Extracted material:
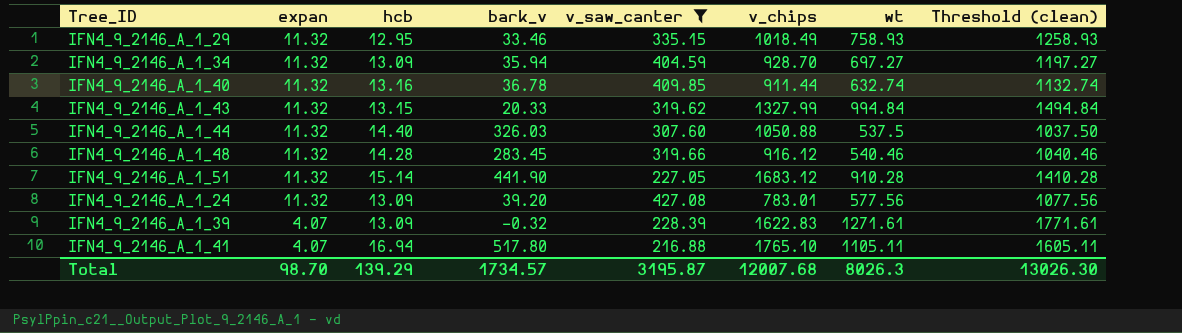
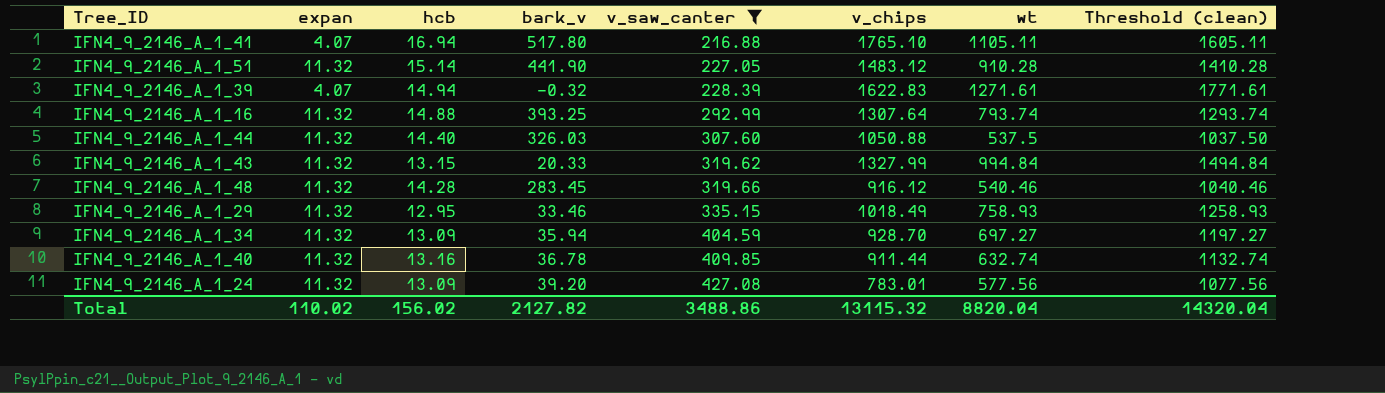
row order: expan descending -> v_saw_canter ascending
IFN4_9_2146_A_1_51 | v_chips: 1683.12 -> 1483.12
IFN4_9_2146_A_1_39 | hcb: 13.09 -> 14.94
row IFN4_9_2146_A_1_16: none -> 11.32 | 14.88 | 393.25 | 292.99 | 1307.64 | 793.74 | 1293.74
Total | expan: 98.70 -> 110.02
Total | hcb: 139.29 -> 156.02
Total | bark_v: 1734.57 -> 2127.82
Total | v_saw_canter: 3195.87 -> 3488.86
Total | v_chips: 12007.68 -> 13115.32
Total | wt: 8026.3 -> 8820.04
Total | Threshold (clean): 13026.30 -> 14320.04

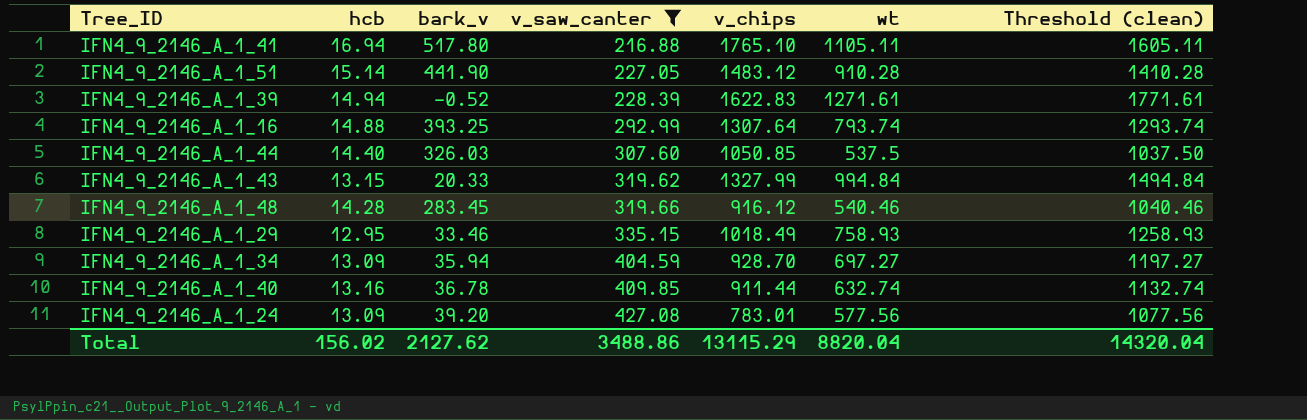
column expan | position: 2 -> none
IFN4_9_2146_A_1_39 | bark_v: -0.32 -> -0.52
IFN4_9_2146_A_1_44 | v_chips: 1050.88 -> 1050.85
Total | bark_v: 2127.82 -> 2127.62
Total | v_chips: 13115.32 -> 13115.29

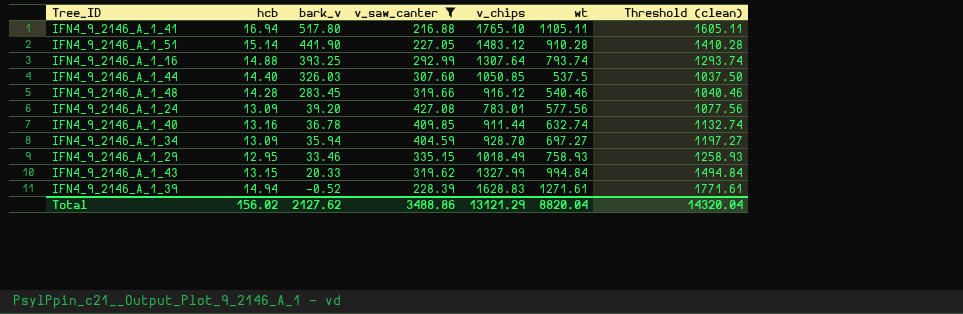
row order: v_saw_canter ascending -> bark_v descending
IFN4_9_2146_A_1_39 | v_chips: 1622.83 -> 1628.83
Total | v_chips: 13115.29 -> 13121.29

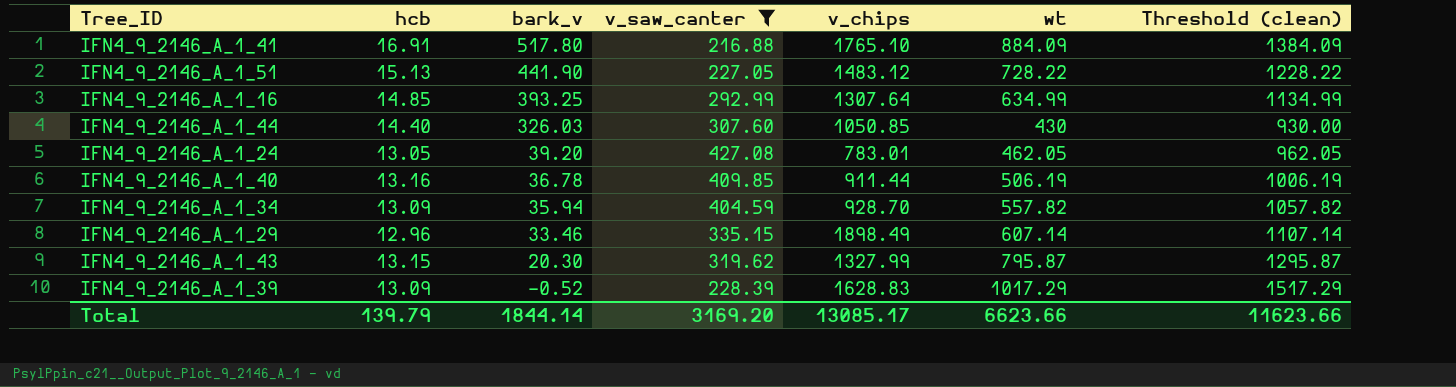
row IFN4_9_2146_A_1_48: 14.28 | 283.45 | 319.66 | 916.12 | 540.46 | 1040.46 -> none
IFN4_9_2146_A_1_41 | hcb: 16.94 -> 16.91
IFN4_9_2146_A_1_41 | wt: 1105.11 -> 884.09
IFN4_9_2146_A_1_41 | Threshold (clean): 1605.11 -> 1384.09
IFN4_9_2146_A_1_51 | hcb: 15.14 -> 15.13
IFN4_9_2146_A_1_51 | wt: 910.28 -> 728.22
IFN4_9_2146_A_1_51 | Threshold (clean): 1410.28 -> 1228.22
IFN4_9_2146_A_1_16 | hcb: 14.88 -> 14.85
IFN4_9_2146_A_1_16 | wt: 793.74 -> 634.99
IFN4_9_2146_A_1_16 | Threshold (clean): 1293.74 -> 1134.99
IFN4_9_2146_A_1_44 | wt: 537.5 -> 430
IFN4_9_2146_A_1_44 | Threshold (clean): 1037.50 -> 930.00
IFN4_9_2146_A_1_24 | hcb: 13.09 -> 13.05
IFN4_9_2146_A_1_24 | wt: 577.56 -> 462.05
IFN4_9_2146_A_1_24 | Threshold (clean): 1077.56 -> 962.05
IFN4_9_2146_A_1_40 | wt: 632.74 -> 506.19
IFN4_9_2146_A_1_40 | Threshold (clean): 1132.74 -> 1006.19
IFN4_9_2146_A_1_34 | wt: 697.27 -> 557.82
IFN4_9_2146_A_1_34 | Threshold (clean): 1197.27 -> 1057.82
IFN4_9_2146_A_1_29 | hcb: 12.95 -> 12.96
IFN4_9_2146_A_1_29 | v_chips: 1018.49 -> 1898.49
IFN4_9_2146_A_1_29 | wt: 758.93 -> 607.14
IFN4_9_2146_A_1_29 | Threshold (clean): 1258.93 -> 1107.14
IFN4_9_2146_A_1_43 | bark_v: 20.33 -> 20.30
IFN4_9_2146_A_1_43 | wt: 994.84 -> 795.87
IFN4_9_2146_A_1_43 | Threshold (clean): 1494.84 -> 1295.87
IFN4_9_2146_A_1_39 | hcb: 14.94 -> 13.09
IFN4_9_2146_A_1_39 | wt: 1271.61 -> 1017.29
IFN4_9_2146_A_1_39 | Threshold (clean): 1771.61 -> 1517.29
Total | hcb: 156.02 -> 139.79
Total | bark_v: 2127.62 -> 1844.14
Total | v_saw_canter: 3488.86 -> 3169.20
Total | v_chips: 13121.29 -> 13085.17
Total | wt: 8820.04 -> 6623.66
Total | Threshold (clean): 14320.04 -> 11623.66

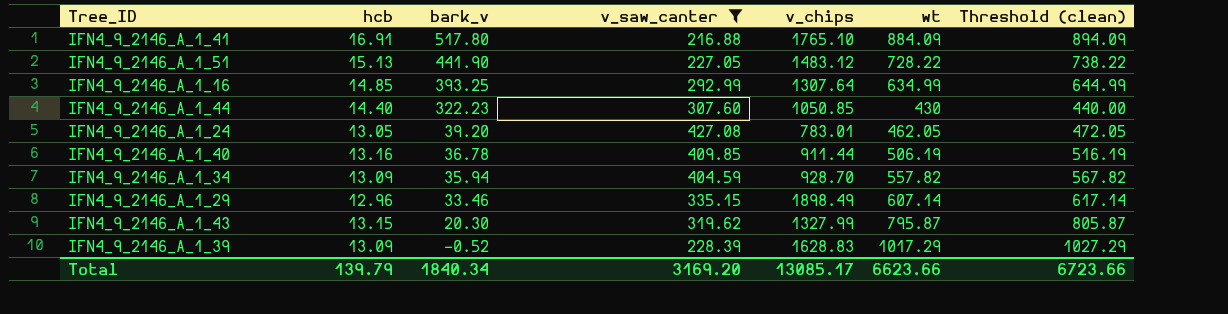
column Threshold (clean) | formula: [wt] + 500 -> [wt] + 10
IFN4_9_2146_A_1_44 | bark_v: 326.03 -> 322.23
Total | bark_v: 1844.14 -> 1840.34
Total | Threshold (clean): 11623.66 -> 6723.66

Instructions for the task: In the listing above, count every line that holds "descending". Give only the number.

Solution to this problem: 2